Insiden tersebut diketahui terjadi di Jalan Jenderal Sudirman, Jakarta Pusat, pada Minggu (28/12/2025) dini hari.
Dalam video yang beredar di media sosial, pria tersebut terlihat tidak mengenakan helm dan berboncengan dengan seorang perempuan.
Saat ditegur oleh pemotor lain karena asap rokoknya mengganggu, pria itu justru terpancing emosi.
Ia mengeluarkan kata-kata kasar bahkan menendang motor milik pihak yang menegurnya.
Baca Juga: Fakta Terkuak, Ini Kelebihan Aki Motor Kering Dibanding Aki Basah
Aksi tersebut menuai kecaman dan hujatan dari warganet lantaran dinilai membahayakan keselamatan dan merugikan pengguna jalan lain.
Video kejadian itu pun dengan cepat menyebar luas di berbagai platform media sosial.
Merespons kejadian itu, pria bernama Galih Saputra akhirnya memberikan klarifikasi sekaligus permohonan maaf secara terbuka.

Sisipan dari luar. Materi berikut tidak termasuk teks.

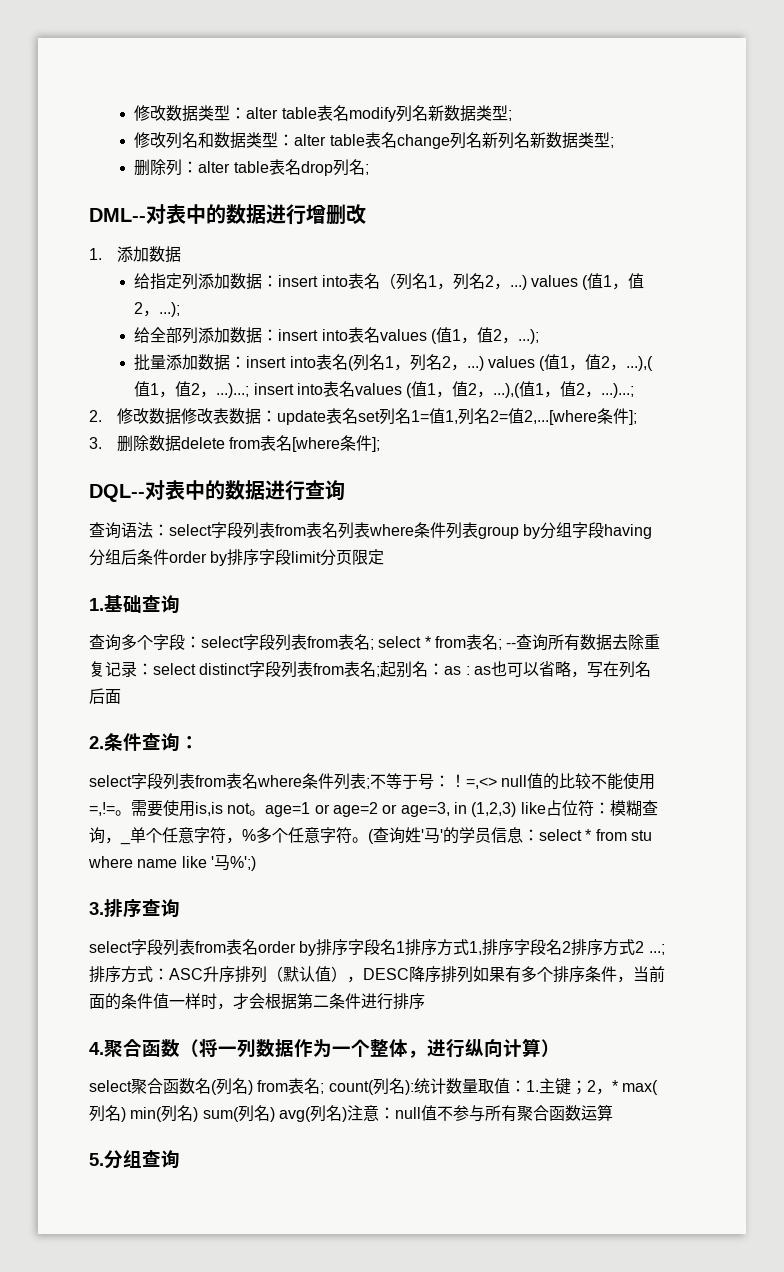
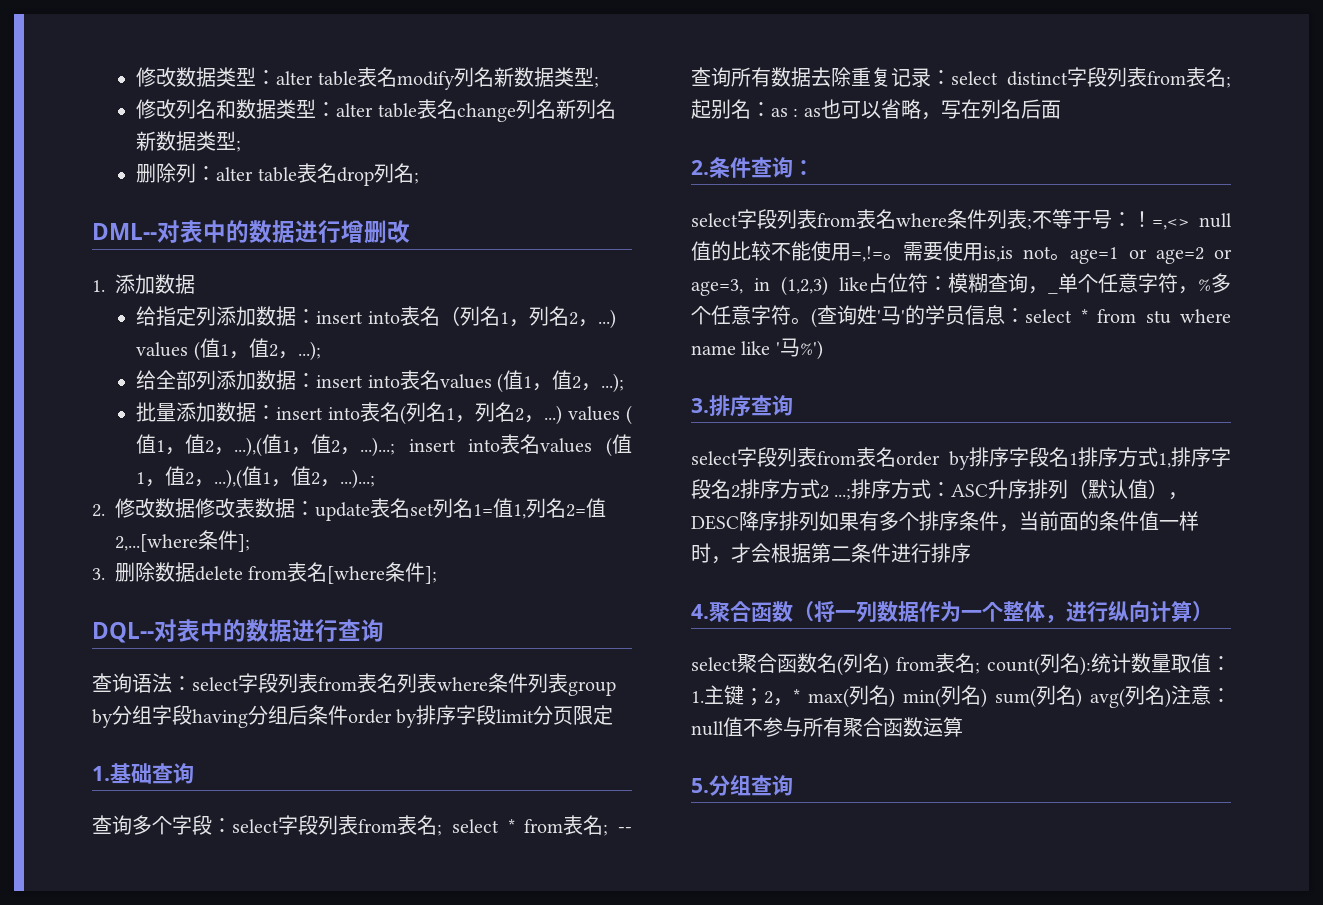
[229,856,256,871] %';) -> [799,340,823,360] %')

Ia mengakui kesalahan dan mengakui kelalaiannya.
"Saya menyampaikan klarifikasi sekaligus permohonan maaf yang sebesar-besarnya kepada seluruh pihak yang terdampak dan dirugikan terutama mas yang bersangkutan yang ada di video tersebut," kata Galih dalam pernyataan tertulisnya dikutip dari Instagram Warung Jurnalis.
Ia menjelaskan kronologi kejadian itu berawal pada 28 Desember 2025 sekitar pukul 00.00 WIB.
Saat itu, dirinya berkendara sambil merokok dan memboncengi seorang perempuan.
Keduanya berkendara juga tanpa mengenakan helm.
Baca Juga: 4 Teknik Mengerem Motor Matic yang Aman Saat Hujan, Pakai Sistem 60:40
Ia menyadari tindakannya tersebut tidak dibenarkan.
"Saya menyadari bahwa kejadian tersebut telah menimbulkan ketidaknyamanan dan kesalahpahaman di masyarakat. Oleh karena itu saya dengan tulus menyampaikan permohonan maaf atas kejadian yang terjadi pada malam itu," ujarnya.
Sebagai bentuk tanggung jawab, Galih mengaku telah melakukan evaluasi diri dan berkomitmen untuk lebih berhati-hati dalam berkendara ke depannya.
"Sebagai bentuk tanggung jawab saya telah melakukan evaluasi dan mengambil langkah perbaikan diri ke depannya agar kejadian serupa tidak terulang kembali di kemudian hari. Saya berkomitmen untuk lebih berhati-hati dan bertanggung jawab dalam berkendara," jelasnya.
Ia berharap klarifikasi tersebut dapat meluruskan informasi yang beredar di masyarakat.
"Demikian klarifikasi ini saya sampaikan agar tidak terjadi kesalahpahaman yang berkelanjutan. Dan memohon maaf sebesar-besarnya kepada semuanya kepada mas yang bersangkutan malam itu pada tanggal 28 Desember," katanya.
Merokok sambil berkendara bisa didenda atau penjara
Merokok sambil berkendara bisa kena denda Rp750.000 atau kurungan 3 bulan.
Aturan tersebut mengacu pada Pasal 283 UU No. 22 Tahun 2009 tentang LLAJ, karena dianggap mengganggu konsentrasi dan membahayakan keselamatan, meski tidak disebutkan spesifik merokok tapi masuk kategori "melakukan kegiatan lain yang mengakibatkan gangguan konsentrasi".
Sanksi ini berlaku untuk pengemudi mobil maupun motor, dan jika menyebabkan kecelakaan, bisa dikenakan pasal lebih berat.